Open Letter to Ross McEwan

July 15, 2016

LONDON, ENGLAND - FEBRUARY 27:  Ross McEwan, Chief Executive of RBS (Royal Bank of Scotland) speaks to reporters and investors on February 27, 2014 in London, England. RBS has announced a pre-tax loss of £8.2bn for 2013, the biggest since the bank was rescued by the UK tax payer.  (Photo by Peter Macdiarmid/Getty Images)

In light of our new report, Abandoned Communities, and the precipitous crash of RBS’ share price, this week we wrote to Ross McEwan to once again push the case for an RBS run in the public interest. Here is the text we sent in full:

Dear Ross McEwan,

Back in May we attended the RBS AGM, and for the second year in a row raised the issue of bank branch closures with the board of executives. In our question we asked if you and the Chairman would be willing to meet with Move Your Money, to which you replied “if there’s anything new you can bring to me, I’m very happy to listen.”

Given your response we thought you would be very interested to read our new research report entitled Abandoned Communities, which quantifies for the first time the social and economic impact of bank branch closures on those communities they leave behind. The analysis is based exclusively on RBS & NatWest bank branch closures, and so should be of great relevance and interest to yourself, the board, and the bank as a whole.

Utilising the British Bankers Association postcode lending data, we demonstrate that RBS & NatWest bank branch closures have a significant and severe impact on local SME lending growth, which is a key component for sustaining viable and prosperous local economies. This is particularly the case, with the effects even more pronounced, in areas that lose their “last bank in town”.

The research also reports widespread accusations of manipulation by the bank of branch usage figures on the local level, which were reported to us by local campaigners, activists and staff members who opposed the closure of their local RBS & NatWest branches. In light of the RBS banking group having been the worst bank for branch closures over the last two years, these findings give us great cause for concern, which we would like to discuss with you at greater length.

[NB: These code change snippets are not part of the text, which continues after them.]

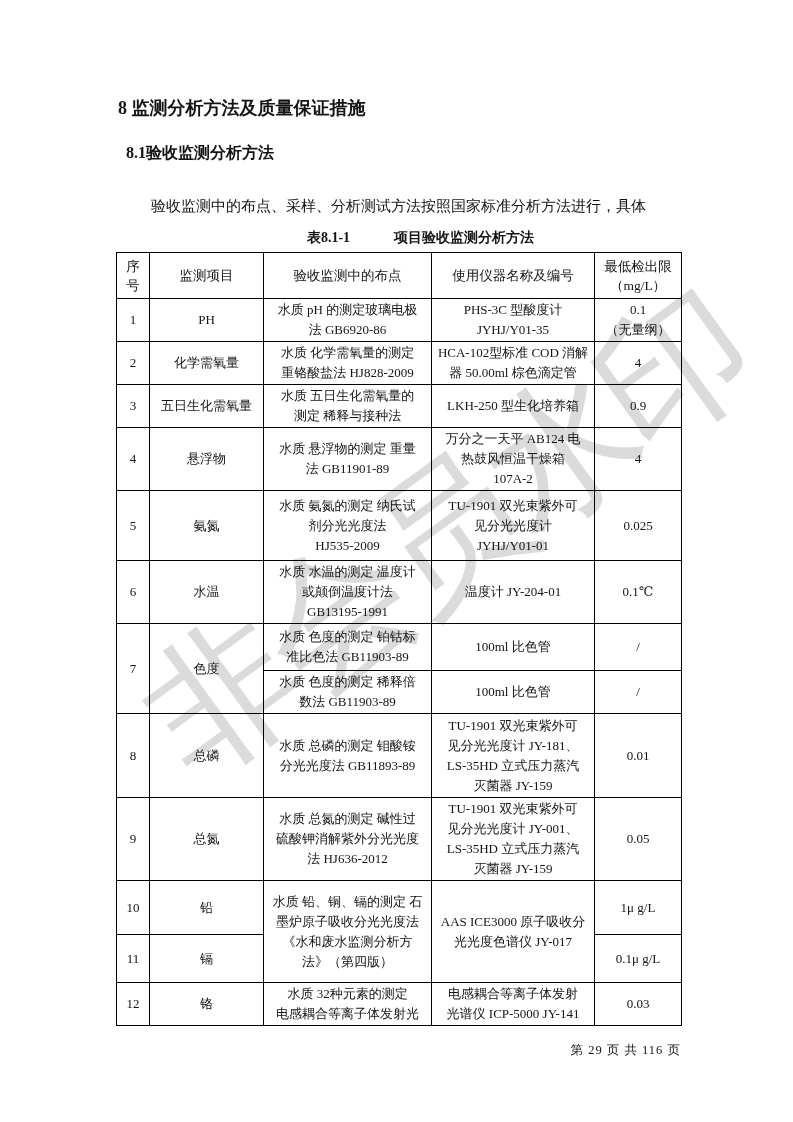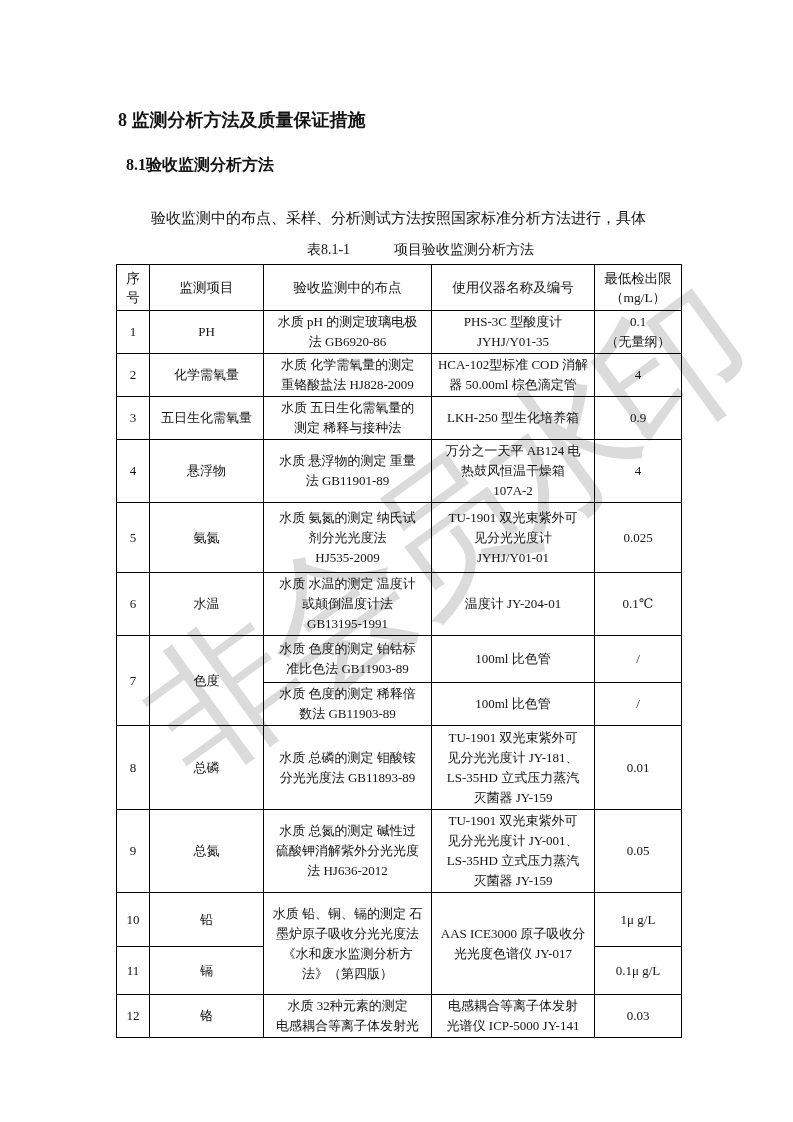"8 监测分析方法及质量保证措施" .doc-title { margin: 12px 0 22px 2px -> 0 0 22px 2px }
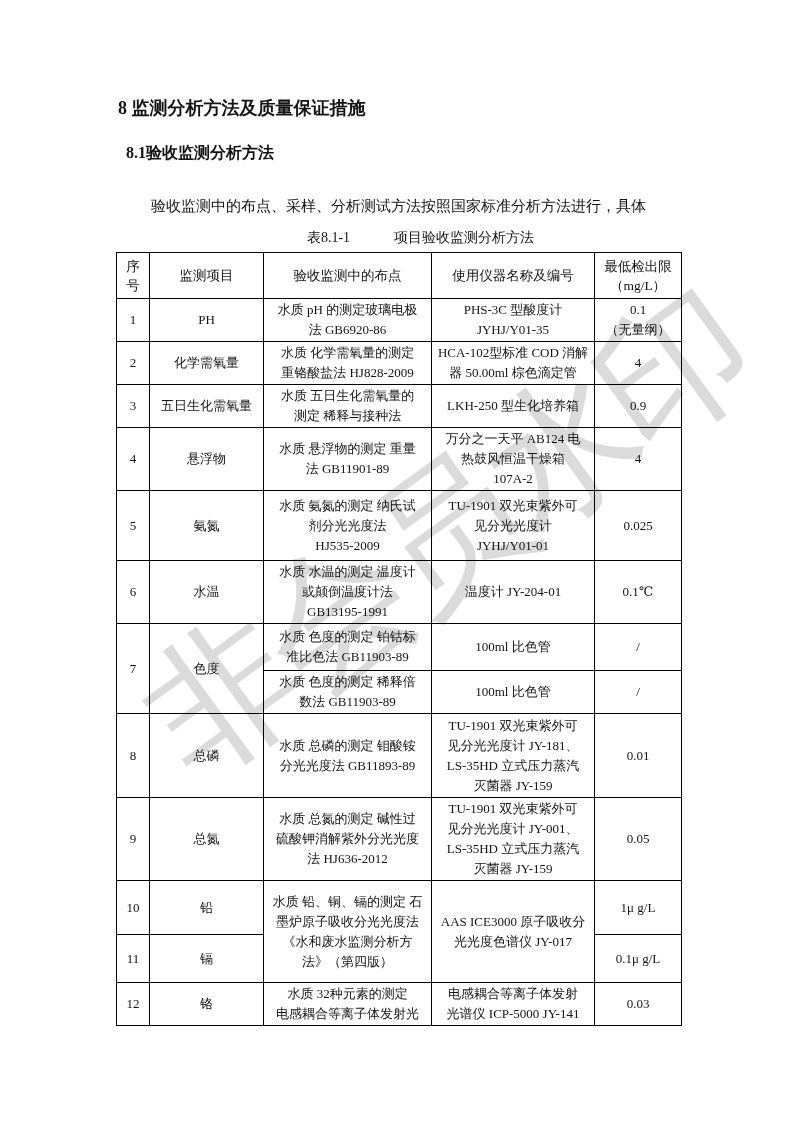"表8.1-1 项目验收监测分析方法" .caption { font-weight: normal -> bold }
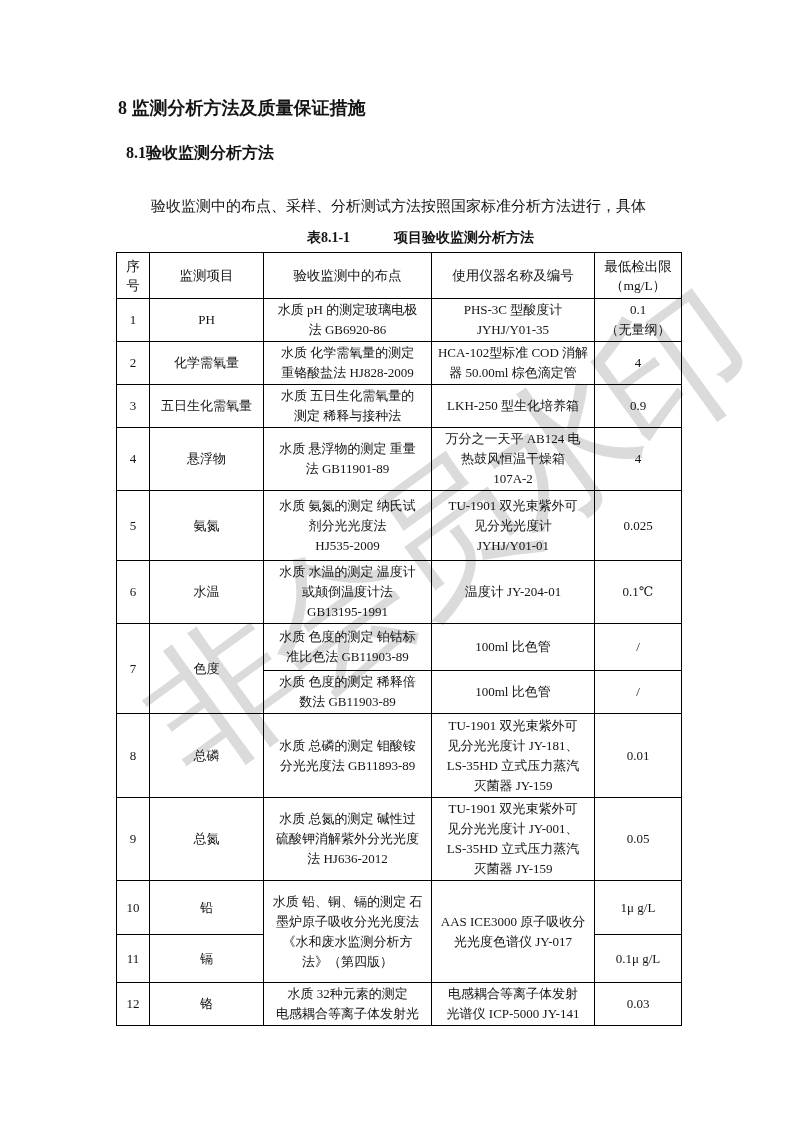"第 29 页 共 116" div.footer { html: none -> <div>第 29 页 共 116 页</div> }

In the current political climate and in light of the latest collapse in RBS’ share price following Britain’s vote to leave the European Union, it seems clear that RBS bank will continue to be owned on behalf of the British public for some time to come, and certainly until the end of this decade at the very least.

We feel that these developments collectively constitute the requisite “new information” that you set as the criteria for us to meet to discuss these issues.

Consequently, we ask again – will you and the Chairman now make good on your word, and agree to meet Move Your Money to discuss the crisis of bank branch closures across the UK and the role that RBS could play in resolving this crisis?

We look forward to your response to this letter, and to hearing your reflections on our research.